Your task:
Scan the entries for lines with the word "total", then copy those lines.

Supplied material:

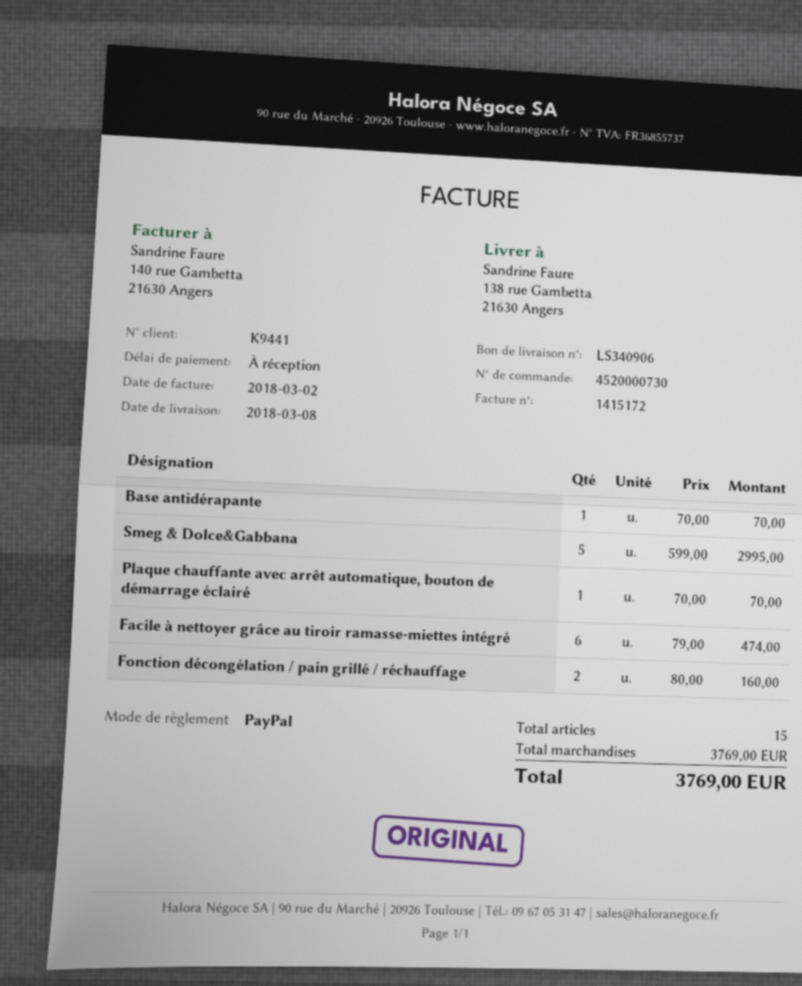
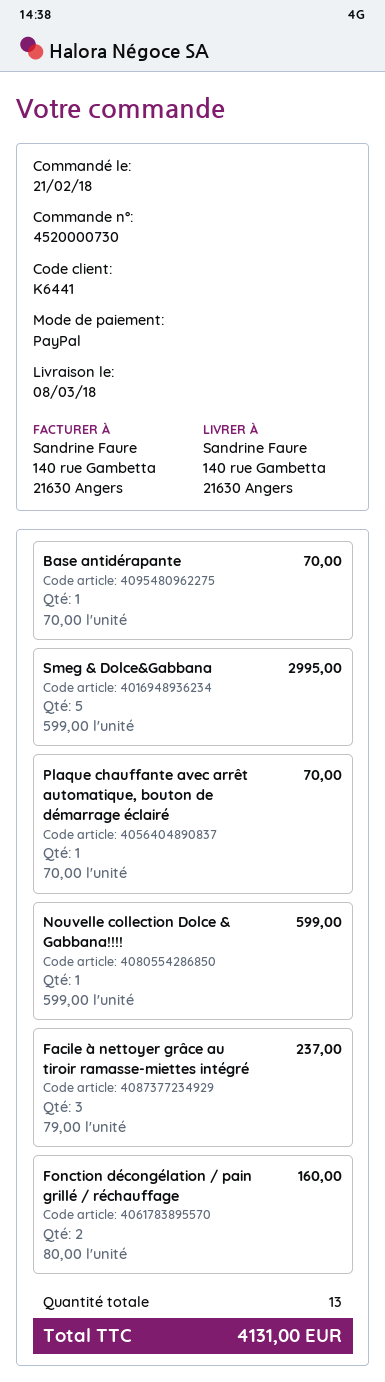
customer number: K9441 -> K6441
ship to: 138 rue Gambetta, 21630 Angers -> 140 rue Gambetta, 21630 Angers
Facile à nettoyer grâce au tiroir ramasse-miettes intégré: 6 x 79.00 = 474.00 -> 3 x 79.00 = 237.00
Nouvelle collection Dolce & Gabbana!!!!: none -> 1 x 599.00 = 599.00
total quantity: 15 -> 13
total: 3769.00 -> 4131.00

Task output:
total quantity: 15 -> 13
total: 3769.00 -> 4131.00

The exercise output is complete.